Compramos unas cervezas en el camino a
mi cuarto. Conversamos. Bebimos directamente de las botellas. Una para mí; la
otra para ella. En este cuarto jamás
habrá un vaso, le dije. Acá todo se
toma del pico.
Me contó sus problemas. El octogenario
dueño del departamento que alquilaba había fallecido hacía poco. Los herederos querían
desalojar a los inquilinos y vender la casa. Varias constructoras estaban
dispuestas a levantar modernos edificios en ese lugar. Las ofertas eran
incontables. Seguía sin trabajo. Vivía de sus ahorros. Pero, Diosito es grande, acababa de recibir
una propuesta de trabajo en PetroPerú. Ahora
que nos quieren desalojar, tengo que tener dinero para buscarnos otro lugar.
Desde que egresó de la San Marcos, nunca le faltó trabajo. El último fue en VISA,
donde nos conocimos. La empresa sufría la crisis más jodida de su historia.

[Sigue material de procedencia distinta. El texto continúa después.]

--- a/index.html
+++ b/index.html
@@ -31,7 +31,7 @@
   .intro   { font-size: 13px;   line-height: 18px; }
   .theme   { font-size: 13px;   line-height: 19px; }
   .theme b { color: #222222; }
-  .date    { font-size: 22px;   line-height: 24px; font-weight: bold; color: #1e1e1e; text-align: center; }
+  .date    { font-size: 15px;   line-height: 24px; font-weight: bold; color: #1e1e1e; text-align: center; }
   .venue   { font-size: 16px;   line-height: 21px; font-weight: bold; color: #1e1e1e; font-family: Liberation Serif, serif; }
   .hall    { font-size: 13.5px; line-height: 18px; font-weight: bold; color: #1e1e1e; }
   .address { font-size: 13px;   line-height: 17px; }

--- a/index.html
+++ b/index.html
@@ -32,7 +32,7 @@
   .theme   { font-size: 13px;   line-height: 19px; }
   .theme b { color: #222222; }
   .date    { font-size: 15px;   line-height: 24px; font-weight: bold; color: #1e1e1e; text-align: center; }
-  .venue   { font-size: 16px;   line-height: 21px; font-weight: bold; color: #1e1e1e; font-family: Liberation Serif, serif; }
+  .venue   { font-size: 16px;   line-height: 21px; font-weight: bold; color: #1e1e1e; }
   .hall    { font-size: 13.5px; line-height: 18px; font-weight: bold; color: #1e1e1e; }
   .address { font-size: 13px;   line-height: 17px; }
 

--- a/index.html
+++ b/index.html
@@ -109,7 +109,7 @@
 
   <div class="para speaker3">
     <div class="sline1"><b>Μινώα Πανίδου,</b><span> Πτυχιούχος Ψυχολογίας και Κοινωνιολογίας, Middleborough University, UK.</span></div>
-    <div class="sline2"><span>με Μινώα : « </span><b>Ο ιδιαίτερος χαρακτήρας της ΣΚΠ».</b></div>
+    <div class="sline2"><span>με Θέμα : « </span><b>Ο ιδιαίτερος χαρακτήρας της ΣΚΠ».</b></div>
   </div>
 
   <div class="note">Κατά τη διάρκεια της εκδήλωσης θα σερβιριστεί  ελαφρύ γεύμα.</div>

Había empezado a deshacerse del personal que estuviera a punto de cumplir los cinco
años de permanencia. Ese fue el caso de Rosario. Afortunadamente, salía lo de
PetroPerú. Brindamos por eso.
Puse Doble Nueve. Habíamos prescindido
de las luces. Ella ocupaba la sillita azul. Yo tenía el culo en el suelo, la espalda
contra la pared.
Al término de las cervezas, nos
acostamos. Me chupó la pinga tal cual lo prometió. Eyaculé. Nos quedamos
dormidos casi de inmediato.
Nos despertó la alarma de mi celular.
Tenía el culo de Rosario contra mi pinga. Se me puso dura. Se la metí en la
concha, por detrás. Empezó a gemir. Chúpame
la pinga, perra, le ordené. Obedeció. Le gustaba que la llamara así; perra.
Volví a eyacular. Esta vez, dentro. Rosario se cuidaba con un anillo que se
insertaba cada cierto tiempo en la vagina.

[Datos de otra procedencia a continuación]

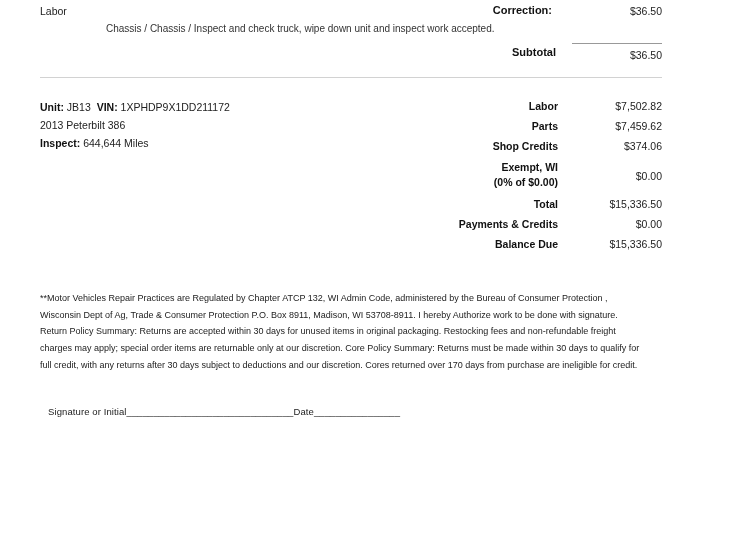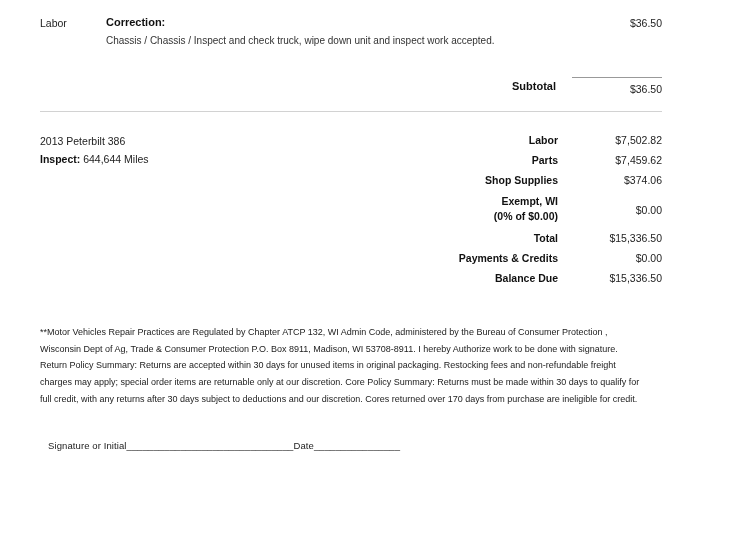--- a/index.html
+++ b/index.html
@@ -19,7 +19,7 @@
     width: 702px;
     height: 555px;
     box-sizing: border-box;
-    padding: 12px 40px;
+    padding: 0 40px;
   }
 
   

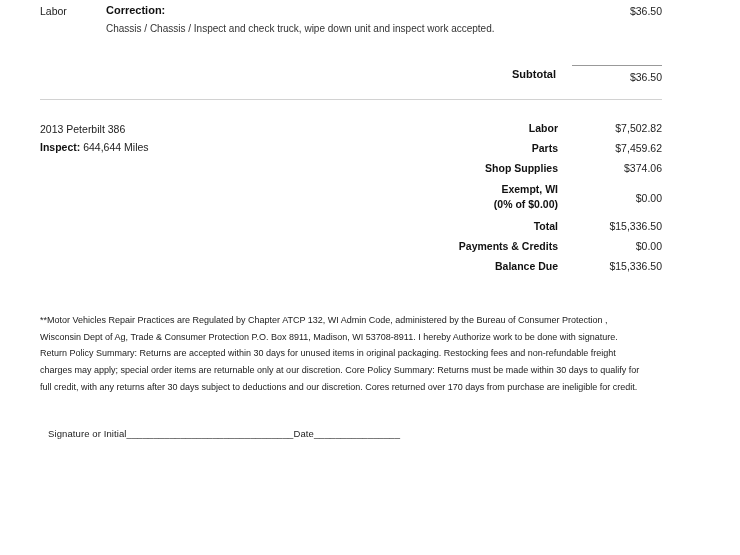--- a/index.html
+++ b/index.html
@@ -44,6 +44,7 @@
     font-weight: bold;
     color: #111;
     margin-bottom: 5px;
+    text-align: right;
   }
   .li-desc {
     font-size: 10px;

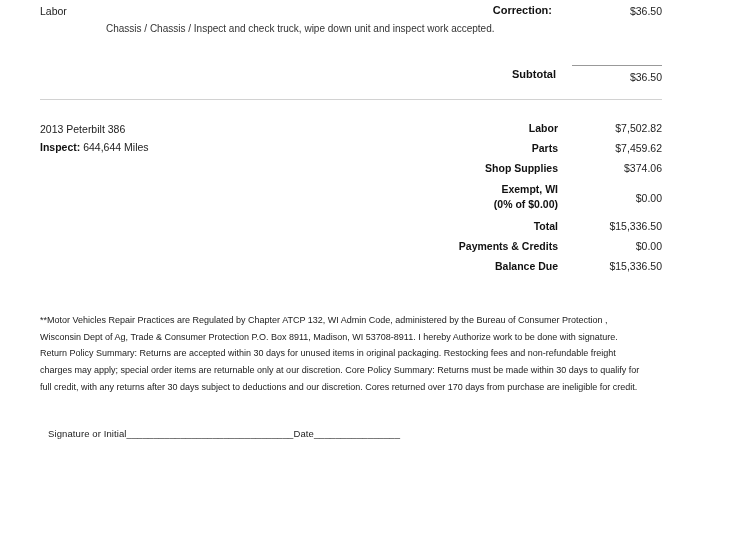--- a/index.html
+++ b/index.html
@@ -66,7 +66,7 @@
     display: flex;
     justify-content: flex-end;
     align-items: center;
-    margin-top: 28px;
+    margin-top: 6px;
   }
   .subtotal-label {
     font-size: 11px;

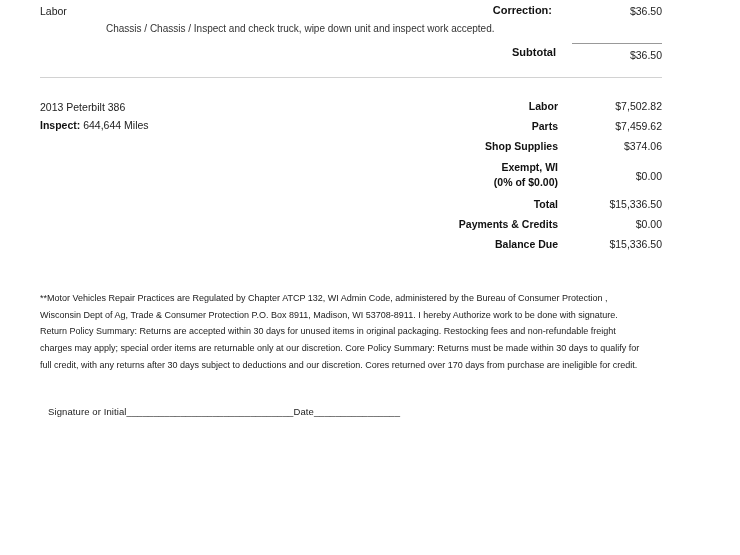--- a/index.html
+++ b/index.html
@@ -179,6 +179,12 @@
   <div class="totals-section">
 
     <div class="unit-info">
+      <div>
+        <span class="bold">Unit:</span>
+        <span>JB13</span>&nbsp;
+        <span class="bold">VIN:</span>
+        <span>1XPHDP9X1DD211172</span>
+      </div>
       <div>2013 Peterbilt 386</div>
       <div>
         <span class="bold">Inspect:</span>

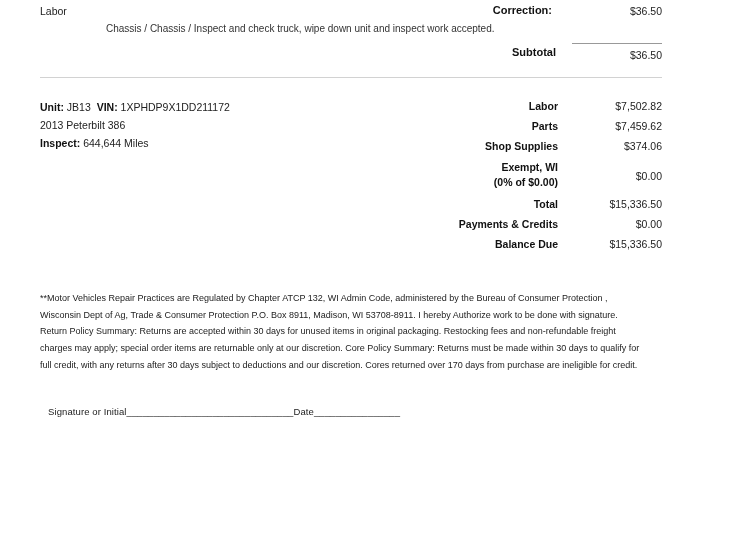--- a/index.html
+++ b/index.html
@@ -203,7 +203,7 @@
           <td class="val">$7,459.62</td>
         </tr>
         <tr>
-          <td class="lbl">Shop Supplies</td>
+          <td class="lbl">Shop Credits</td>
           <td class="val">$374.06</td>
         </tr>
         <tr>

La acompañé a tomar su colectivo.
Caminamos hasta la siete de Tacna. Anotas
la placa, ¿ya?, me pidió, por seguridad. Sí, claro, la apunto de todas maneras, le aseguré. No apunté nada.
Ni siquiera memoricé el número. Sabía que a nosotros difícilmente podría
pasarnos algo malo, sobre todo después de haber tirado tan rico.
Compré algo más de ropa en la calle
Capón; un par de pantalones ajustados y tres camisas oscuras.
Regresé al cuarto. Me bañé. Me vestí. Empaqué
lo que llevaría al viaje. Tomé el bus a casa de mamá. Ella custodiaba mis
zapatos con puntera de acero. Toda mina te pedía ingresar a sus instalaciones con
ese calzado. Me recibió con un lomazo saltado. Me alcanzó un jugo de maracuyá,
heladito, como me gustaba. Ahí están tus
zapatos, me dijo. Gracias, má. Los
había lustrado hasta sacarles un brillo que ya no tenían. Descansa, hijito. Duerme un ratito. Era buena idea. Antes, le mandé
un mensaje a Jean Carlo; que me confirmara la hora del encuentro. A las ocho en Plaza Norte.